The middle tier of compatibility, including Nintendo 64 (C), Dreamcast (C), and PSP (C), is where the buyer needs some honesty. These are usually the systems that separate a casual dabbler from a user who is happy tweaking emulator settings, testing cores, or accepting the occasional rough edge.
GKD Pixel 2 is described with battery: 1800 mAh. Those are not background details; they shape noise, comfort, endurance, and whether the device feels eager to be used or mildly exhausting to keep fed. Audio is covered by Single Mono Bottom facing and 3.5mm Headphone Bottom facing, which matters for sofa play, travel, and late-night sessions when speakers and headphone output can quietly make or break the experience.
Physically, the device is outlined by 62 mm x 81 mm x 17 mm, Metal (Aluminum), and Green, Red, Purple, Black.
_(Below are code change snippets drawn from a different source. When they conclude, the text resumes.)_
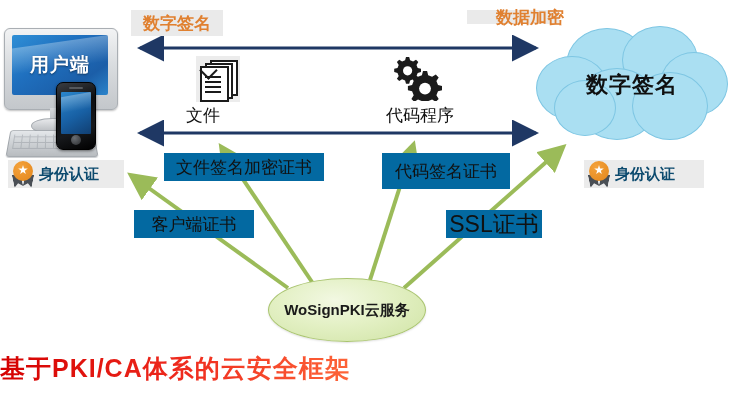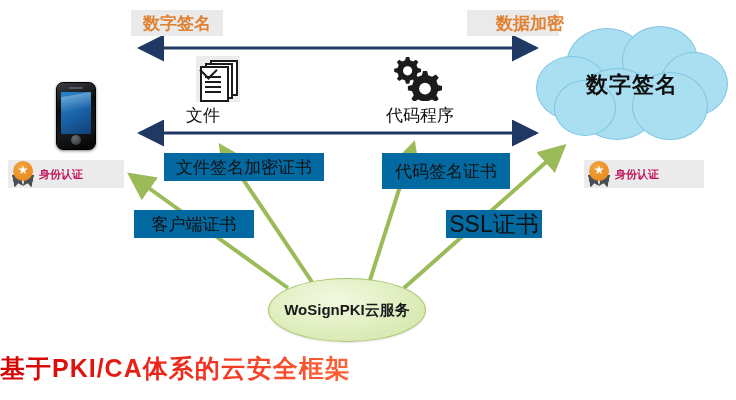--- a/index.html
+++ b/index.html
@@ -100,21 +100,21 @@
   .badge-ico .ribL{left:3px;clip-path:polygon(0 0,100% 0,100% 100%,50% 72%,0 100%);
     transform:rotate(-12deg);}
   .badge-ico .ribR{right:3px;clip-path:polygon(0 0,100% 0,100% 100%,50% 72%,0 100%);
     transform:rotate(12deg);}
   .badge-ico .disc{
     position:absolute;left:3px;top:0;width:20px;height:20px;border-radius:50%;
     background:radial-gradient(circle at 35% 30%,#f4a23c,#e3861a);}
   .badge-ico .star{
     position:absolute;left:8px;top:4px;width:10px;height:10px;background:#fff;
     clip-path:polygon(50% 0%,61% 35%,98% 35%,68% 57%,79% 91%,50% 70%,21% 91%,32% 57%,2% 35%,39% 35%);}
-  .badge-txt{color:#be185d;font-weight:bold;font-size:11px;white-space:nowrap;margin-left:3px;}
+  .badge-txt{color:#0c4a6e;font-weight:bold;font-size:15px;white-space:nowrap;margin-left:3px;}
 
   
   #file-icon{left:196px;top:56px;width:44px;height:46px;background:#ececec;}
   #file-icon .pg{position:absolute;background:#ffffff;border:2px solid #1b1b1b;}
   #file-icon .pg1{left:14px;top:4px;width:24px;height:32px;}
   #file-icon .pg2{left:9px;top:7px;width:24px;height:32px;}
   #file-icon .pg3{left:4px;top:10px;width:25px;height:32px;}
   #file-icon .lines{position:absolute;left:9px;top:17px;width:16px;height:20px;
     background:repeating-linear-gradient(0deg,#1b1b1b 0 2px,transparent 2px 5px);}
   #file-icon .chk{position:absolute;left:6px;top:8px;width:11px;height:11px;
@@ -162,20 +162,31 @@
     <line x1="140" y1="48" x2="536" y2="48" stroke="#1f3864" stroke-width="3" marker-start="url(#navyL)" marker-end="url(#navyR)"></line>
 
     <line x1="140" y1="133" x2="536" y2="133" stroke="#1f3864" stroke-width="3" marker-start="url(#navyL)" marker-end="url(#navyR)"></line>
 
     <line x1="288" y1="288" x2="132" y2="176" stroke="#9bbb59" stroke-width="4" marker-end="url(#greenA)"></line>
     <line x1="312" y1="282" x2="222" y2="148" stroke="#9bbb59" stroke-width="4" marker-end="url(#greenA)"></line>
     <line x1="370" y1="280" x2="413" y2="146" stroke="#9bbb59" stroke-width="4" marker-end="url(#greenA)"></line>
     <line x1="404" y1="288" x2="562" y2="148" stroke="#9bbb59" stroke-width="4" marker-end="url(#greenA)"></line>
   </svg>
 
+  <div id="monitor" class="abs">
+    <div class="mon-bezel">
+      <div class="mon-screen">
+        <div class="mon-glare"></div>
+        <div class="mon-label">用户端</div>
+      </div>
+    </div>
+    <div class="mon-neck"></div>
+    <div class="mon-base"></div>
+    <div class="keyboard"></div>
+  </div>
 
   <div id="phone" class="abs">
     <div class="pspk"></div>
     <div class="pscreen">
       <div class="pglare"></div>
     </div>
     <div class="phome"></div>
   </div>
 
   <div class="badge-wrap" style="left:8px;top:160px;width:116px;height:28px;">
@@ -204,21 +215,21 @@
     <div class="badge-ico">
       <div class="ribL"></div>
         <div class="ribR"></div>
       <div class="disc"></div>
         <div class="star"></div>
     </div>
     <div class="badge-txt">身份认证</div>
   </div>
 
   <div class="chip chip-gray" style="left:131px;top:10px;width:92px;height:26px;font-size:17px;">数字签名</div>
-  <div class="chip chip-gray" style="left:467px;top:10px;width:92px;height:26px;font-size:17px;padding-left:34px;">数据加密</div>
+  <div class="chip chip-gray" style="left:467px;top:10px;width:92px;height:14px;font-size:17px;padding-left:34px;">数据加密</div>
 
   <div id="file-icon" class="abs">
     <div class="pg pg1"></div>
     <div class="pg pg2"></div>
     <div class="pg pg3"></div>
     <div class="lines"></div>
     <div class="chk"></div>
   </div>
   <div class="chip chip-plain" style="left:170px;top:104px;width:66px;height:22px;font-size:17px;">文件</div>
This is where you start picturing whether it is truly pocketable, only jacket-safe, or clearly a bag companion. A handheld is only as portable as the friction it introduces. Too heavy, too hot, too awkward, and even strong specs start feeling theoretical.
The practical I/O story includes External MicroSD and USB-C Bottom facing. These details matter because many retro buyers are also collectors, tinkerers, dock-and-TV players, or people with large libraries that need sensible storage and transfer options.
GKD Pixel 2 leaves the strongest impression when you frame it as a recommendation for players who want a balanced handheld that can stretch beyond the basics. That framing keeps the review honest and stops the verdict from sliding into generic praise.
Broad emulation range is not just a catchy label here. It is the cleanest shorthand for why this device deserves attention. The compatibility profile around Game Boy (A), NES (A), Sega Genesis (A), and Game Boy Advance (A) gives it a concrete identity.
If the device sparks your interest, the smartest next click is usually GKD Pixel, followed by PowKiddy RGB10, because that is where the shape of the market around it comes into focus. That is what a good review should do: not close the conversation, but sharpen the next choice.
Games shown here match systems this handheld can run at a B grade or better.